* [Work item]
Copy nothing but the lines below running from the line containing "- powershell -ExecutionPolicy" through the line containing "medilink_simple.py --server.port 7000", both end lines included.

(Data extracts Opens)

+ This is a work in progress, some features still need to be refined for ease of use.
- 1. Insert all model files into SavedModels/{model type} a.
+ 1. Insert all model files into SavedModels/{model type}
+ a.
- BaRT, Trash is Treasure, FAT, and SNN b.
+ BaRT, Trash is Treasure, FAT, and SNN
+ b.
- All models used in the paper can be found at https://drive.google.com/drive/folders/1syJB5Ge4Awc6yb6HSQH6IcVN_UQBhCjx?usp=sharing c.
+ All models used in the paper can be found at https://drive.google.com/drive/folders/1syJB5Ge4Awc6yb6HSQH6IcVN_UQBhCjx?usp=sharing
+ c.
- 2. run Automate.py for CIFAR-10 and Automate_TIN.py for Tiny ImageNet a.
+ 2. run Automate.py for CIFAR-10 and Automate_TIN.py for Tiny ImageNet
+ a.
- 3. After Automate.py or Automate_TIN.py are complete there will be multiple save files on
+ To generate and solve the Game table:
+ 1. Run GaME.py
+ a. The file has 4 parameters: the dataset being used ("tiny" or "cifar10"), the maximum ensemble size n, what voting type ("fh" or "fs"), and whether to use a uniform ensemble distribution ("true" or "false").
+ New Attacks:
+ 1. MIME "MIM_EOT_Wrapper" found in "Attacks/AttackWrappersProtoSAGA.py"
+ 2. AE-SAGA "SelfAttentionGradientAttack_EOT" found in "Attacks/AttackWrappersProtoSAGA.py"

(Data extracts Closes)
(Data extracts Opens)

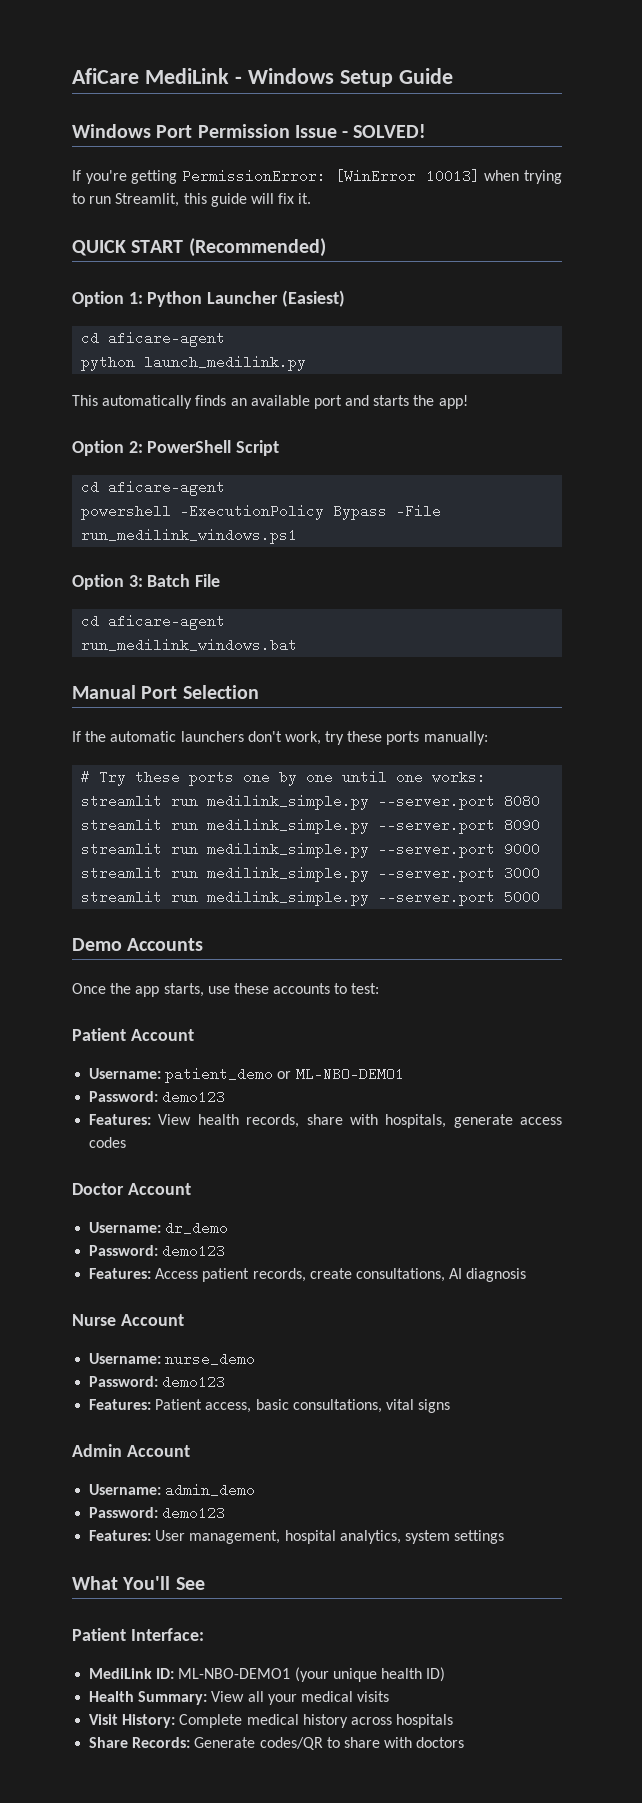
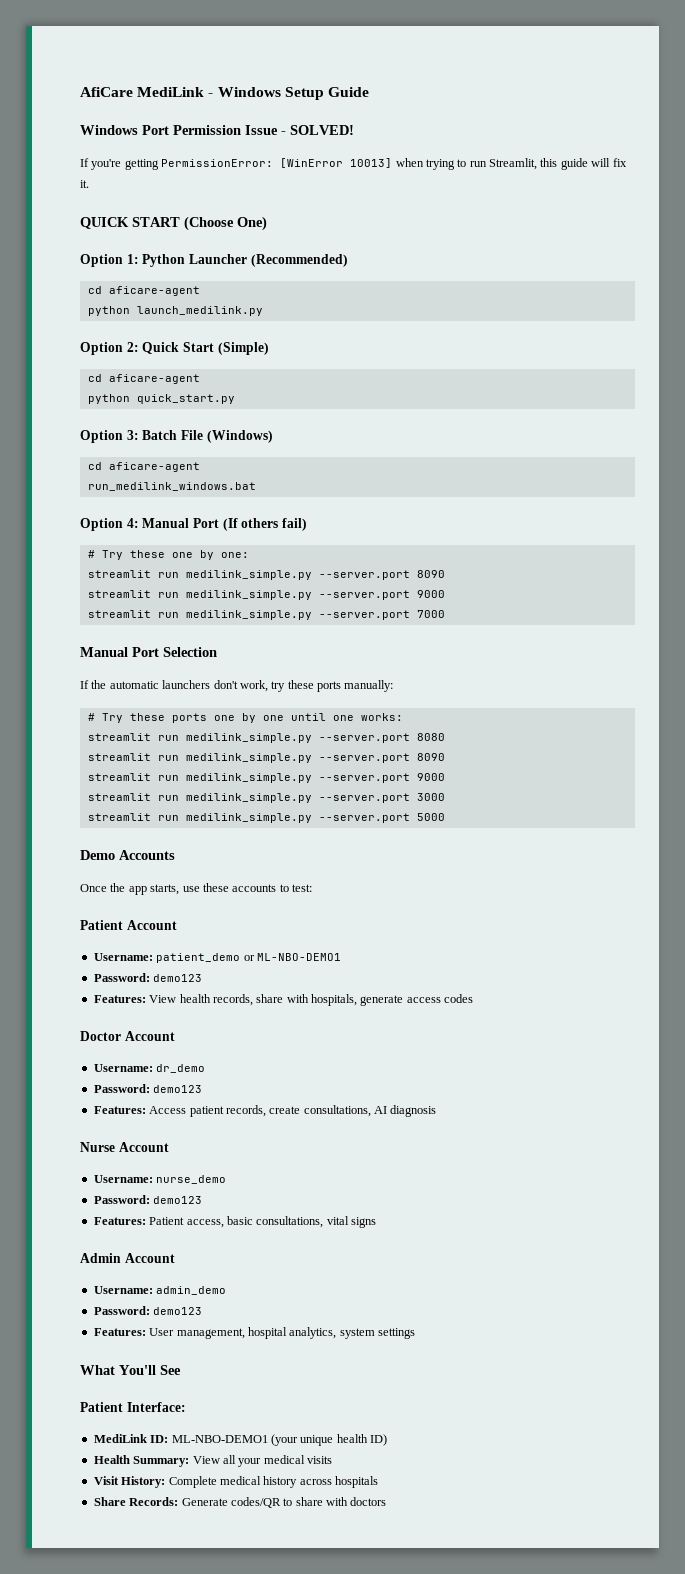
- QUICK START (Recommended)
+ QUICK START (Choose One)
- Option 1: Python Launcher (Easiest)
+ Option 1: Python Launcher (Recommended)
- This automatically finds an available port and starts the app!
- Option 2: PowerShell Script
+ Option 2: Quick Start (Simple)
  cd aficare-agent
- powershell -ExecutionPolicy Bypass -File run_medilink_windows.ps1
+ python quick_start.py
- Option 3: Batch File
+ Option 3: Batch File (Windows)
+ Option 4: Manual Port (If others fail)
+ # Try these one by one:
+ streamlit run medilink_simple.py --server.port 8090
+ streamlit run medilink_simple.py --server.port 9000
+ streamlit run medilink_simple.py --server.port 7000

(Data extracts Closes)

* [Answer to this task]
- powershell -ExecutionPolicy Bypass -File run_medilink_windows.ps1
+ python quick_start.py
- Option 3: Batch File
+ Option 3: Batch File (Windows)
+ Option 4: Manual Port (If others fail)
+ # Try these one by one:
+ streamlit run medilink_simple.py --server.port 8090
+ streamlit run medilink_simple.py --server.port 9000
+ streamlit run medilink_simple.py --server.port 7000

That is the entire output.